Donald Trump speaks during a press conference in New York.
Donald Trump speaks during a press conference in New York. (JStone /

Whether or not President-elect Donald Trump will become a dealmaker or a divider in the White House remains to be seen, but the man who once wrote a book called “The Art of the Deal” could emerge as a so-called deal slayer.

Reuters Breakingviews reported Friday that while on the campaign trail, Trump was a vocal opponent of AT&T Inc.’s proposed $85.4 billion acquisition of Time Warner Inc. And while Trump has talked about getting rid of regulations ushered in by the Dodd-Frank Act, he’s also said he will reintroduce the Glass-Steagall Act, which kept commercial and investment banks apart until its repeal in 1999.

In the two weeks prior to Trump’s eventual election to the presidency, nearly two dozen deals above the $1 billion mark were announced by companies in a variety of industries, some in an effort to make their own operations great again. The deals, which some might consider “huge,” are listed below.

CenturyLink Inc. / Level 3 Communications Inc.
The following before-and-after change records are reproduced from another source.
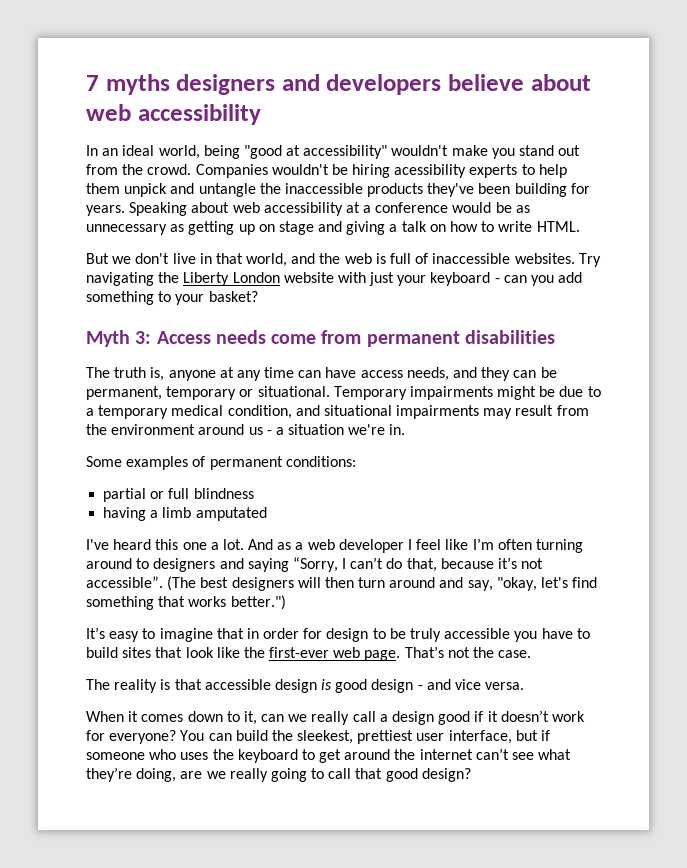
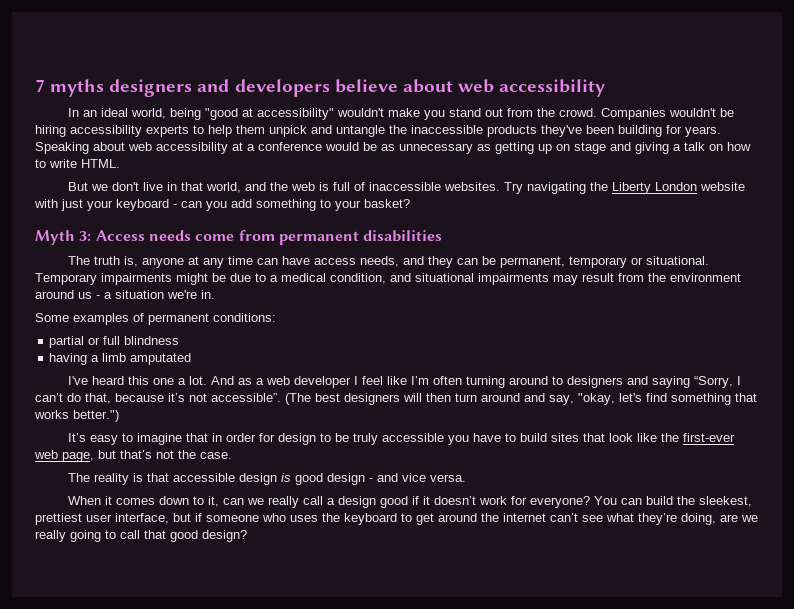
- Companies wouldn't be hiring acessibility experts to help them unpick and untangle the inaccessible products they've been building for years.
+ Companies wouldn't be hiring accessibility experts to help them unpick and untangle the inaccessible products they've been building for years.
- Temporary impairments might be due to a temporary medical condition, and situational impairments may result from the environment around us - a situation we're in.
+ Temporary impairments might be due to a medical condition, and situational impairments may result from the environment around us - a situation we're in.
- It’s easy to imagine that in order for design to be truly accessible you have to build sites that look like the first-ever web page. That’s not the case.
+ It’s easy to imagine that in order for design to be truly accessible you have to build sites that look like the first-ever web page, but that’s not the case.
The American Lawyer reported on Oct. 31 about CenturyLink’s bid to merge with Level 3 in a $34 billion cash, stock and debt deal creating one of the world’s largest communications providers for businesses. The transaction is expected to close in the third quarter of 2017. In order to help fund that deal, CenturyLink announced on Nov. 4 the $2.8 billion sale of of its data centers and colocation business to a joint venture between private equity firms BC Partners and Medina Capital. That deal is expected to close in the first quarter of next year.

Legal Advisers: Wachtell, Lipton, Rosen & Katz and Jones Walker for CenturyLink; Willkie Farr & Gallagher for Level 3; Cleary Gottlieb Steen & Hamilton and Paul, Weiss, Rifkind, Wharton & Garrison for Citigroup Inc. and Lazard Ltd., respectively, as financial advisers to Level 3; Latham & Watkins for Singapore Technologies Telemedia as Level 3’s largest shareholder; Greenberg Traurig for Medina Capital

General Electric Co. / Baker Hughes Inc.

In another Halloween mega-merger, GE said it would combine its oil-and-gas technology, manufacturing and digital business with Houston-based Baker Hughes in a $32 billion deal, as noted by sibling publication The Texas Lawyer. The transaction, expected to close mid-2017, is betting on a rebound from the slumping oil industry. Nonetheless, Texas Lawyer reported last week that some legal experts believe that proposed merger could trigger a review by federal antitrust regulators.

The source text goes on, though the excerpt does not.